His stupid boyfriend clearly wasn’t getting it. And he was probably standing there with his dick out, getting Ezreal’s lovely, fluffy carpet wet and smelly since he can’t use a towel properly. Ezreal lifted his eyes for half a second, afraid to leave his fruit without supervision. Yep, it all checks out. Goddamn it, Kayn. You’re really lucky Ezreal loves his stupid boyfriend.
“Sometimes the orbs slowly push each other down,” he sighed, focusing fully on his screen once again. It wasn’t going to happen in this game. One can only dream.
He felt the bed shifting. Then the mattress creaked as Kayn scooted closer to look at Ezreal’s phone.
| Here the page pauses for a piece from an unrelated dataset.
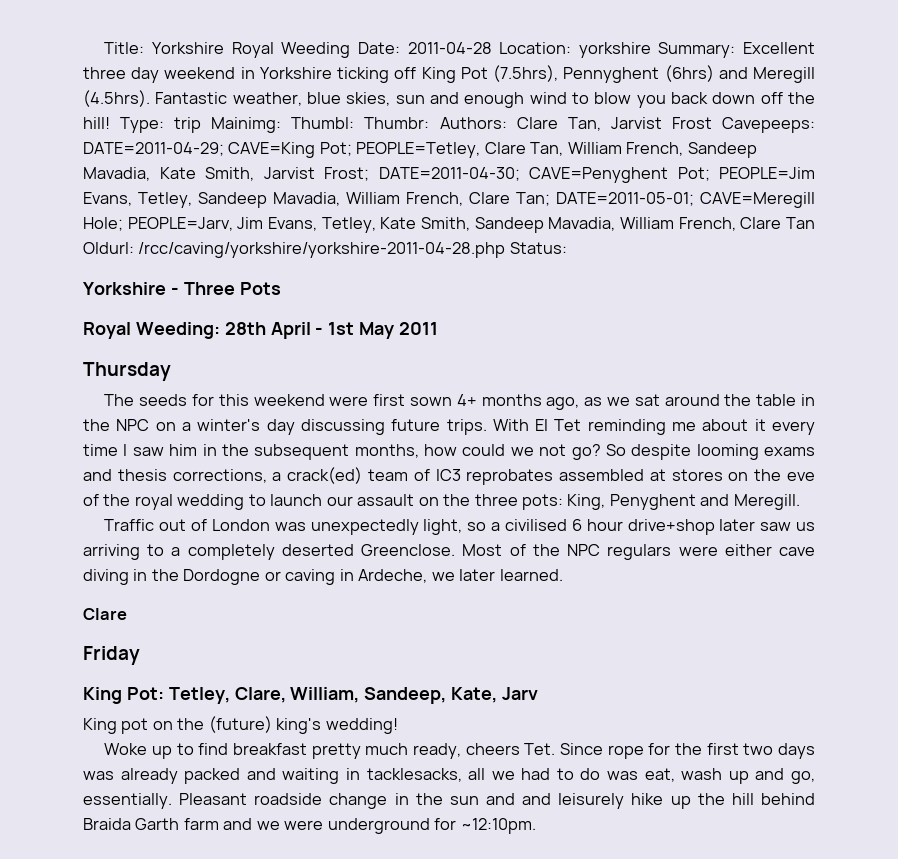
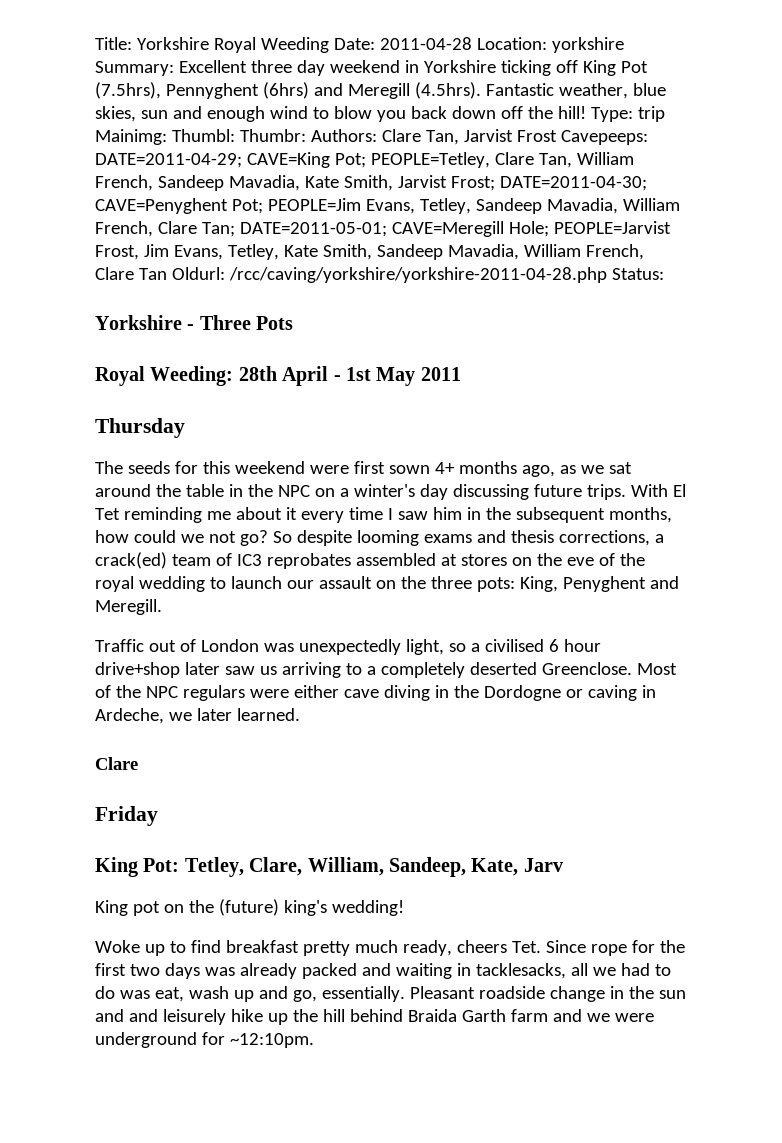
- Type: trip Mainimg: Thumbl: Thumbr: Authors: Clare Tan, Jarvist Frost Cavepeeps: DATE=2011-04-29; CAVE=King Pot; PEOPLE=Tetley, Clare Tan, William French, Sandeep Mavadia, Kate Smith, Jarvist Frost; DATE=2011-04-30; CAVE=Penyghent Pot; PEOPLE=Jim Evans, Tetley, Sandeep Mavadia, William French, Clare Tan; DATE=2011-05-01; CAVE=Meregill Hole; PEOPLE=Jarv, Jim Evans, Tetley, Kate Smith, Sandeep Mavadia, William French, Clare Tan Oldurl: /rcc/caving/yorkshire/yorkshire-2011-04-28.php Status:
+ Type: trip Mainimg: Thumbl: Thumbr: Authors: Clare Tan, Jarvist Frost Cavepeeps: DATE=2011-04-29; CAVE=King Pot; PEOPLE=Tetley, Clare Tan, William French, Sandeep Mavadia, Kate Smith, Jarvist Frost; DATE=2011-04-30; CAVE=Penyghent Pot; PEOPLE=Jim Evans, Tetley, Sandeep Mavadia, William French, Clare Tan; DATE=2011-05-01; CAVE=Meregill Hole; PEOPLE=Jarvist Frost, Jim Evans, Tetley, Kate Smith, Sandeep Mavadia, William French, Clare Tan Oldurl: /rcc/caving/yorkshire/yorkshire-2011-04-28.php Status:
Honestly, what else could he possibly do?
“You’re getting my pillows all wet,” Ezreal complained weakly, not really able to see but knowing it nonetheless.
“Wasn’t that the plan for today anyway?”
Bad joke, Kayn. Inappropriate – Ezreal is about to lose for the tenth time in a row. There’s no hope for the watermelon to appear anymore. All the cherries and strawberries got stuck on top of each other in the worst possible places. The game is doomed.
“I’m busy, Kayn,” he mumbled after a solid minute of plain staring at the flashing rainbow line telling him he was running out of space. He can fit this orange here. That could work.
“Yeah, I can see,” came a loud snort from above his head. “Are you really playing this shitty game all day?”
“It’s not shitty,” Ezreal protested. Though it is shitty. “And not all day,” he added. Though when he gave this a longer thought he realized he kinda has to pee really bad. And can’t remember the last time he left his room today.
Of course, his poor lying skills made Kayn laugh even more. Two oranges into an apple. But the apple is really big. It was probably not worth it. If the fruit glitched, it would cross the rainbow line. Ending the game with no watermelon in sight. Ezreal found himself sighing again. Very deeply.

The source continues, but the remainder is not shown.